(Image comparison data)
-- Opening Marker --

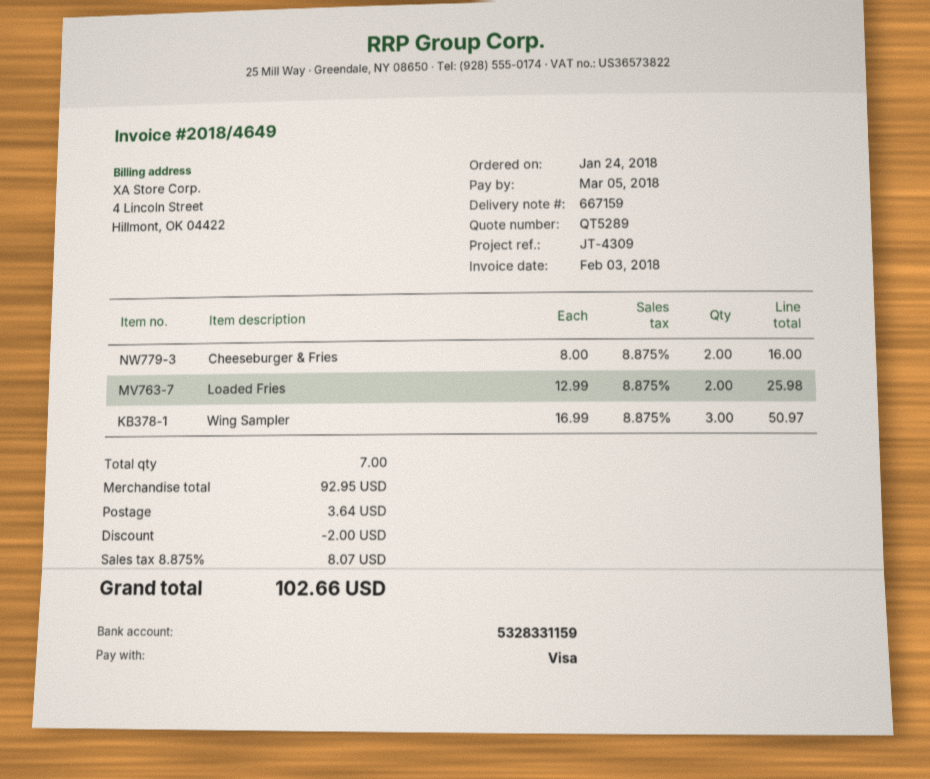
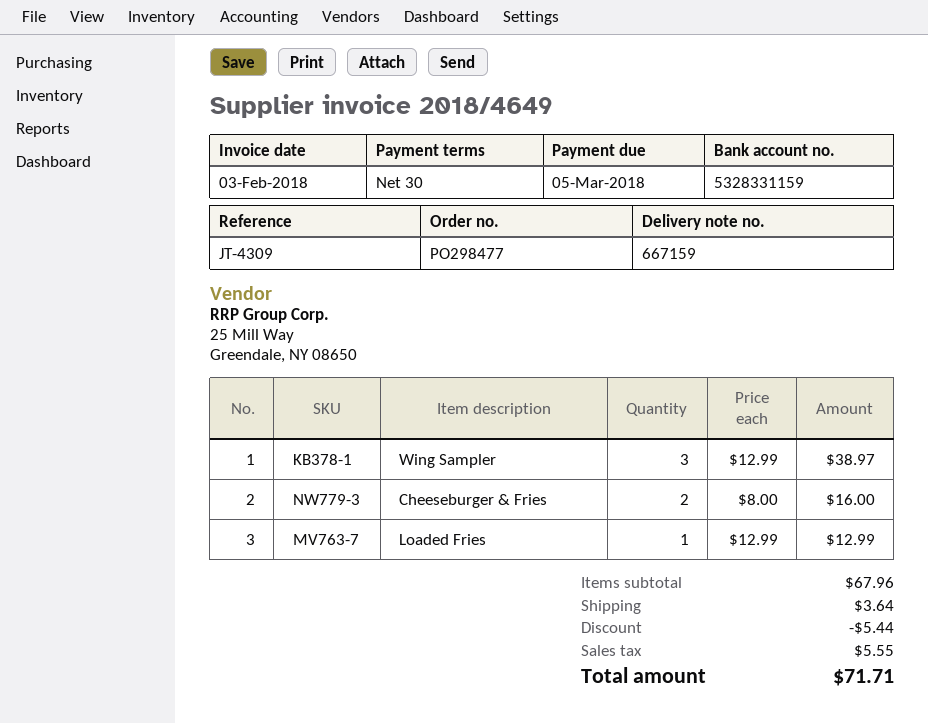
Loaded Fries: 2 x 12.99 = 25.98 -> 1 x 12.99 = 12.99
Wing Sampler: 3 x 16.99 = 50.97 -> 3 x 12.99 = 38.97
subtotal: 92.95 -> 67.96
discount: 2.00 -> 5.44
tax: 8.07 -> 5.55
total: 102.66 -> 71.71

-- Closing Marker --

## EXERCISE BRIEF
Repeat every entry exactly, but leave out the pictures.

## ANSWER AREA
Loaded Fries: 2 x 12.99 = 25.98 -> 1 x 12.99 = 12.99
Wing Sampler: 3 x 16.99 = 50.97 -> 3 x 12.99 = 38.97
subtotal: 92.95 -> 67.96
discount: 2.00 -> 5.44
tax: 8.07 -> 5.55
total: 102.66 -> 71.71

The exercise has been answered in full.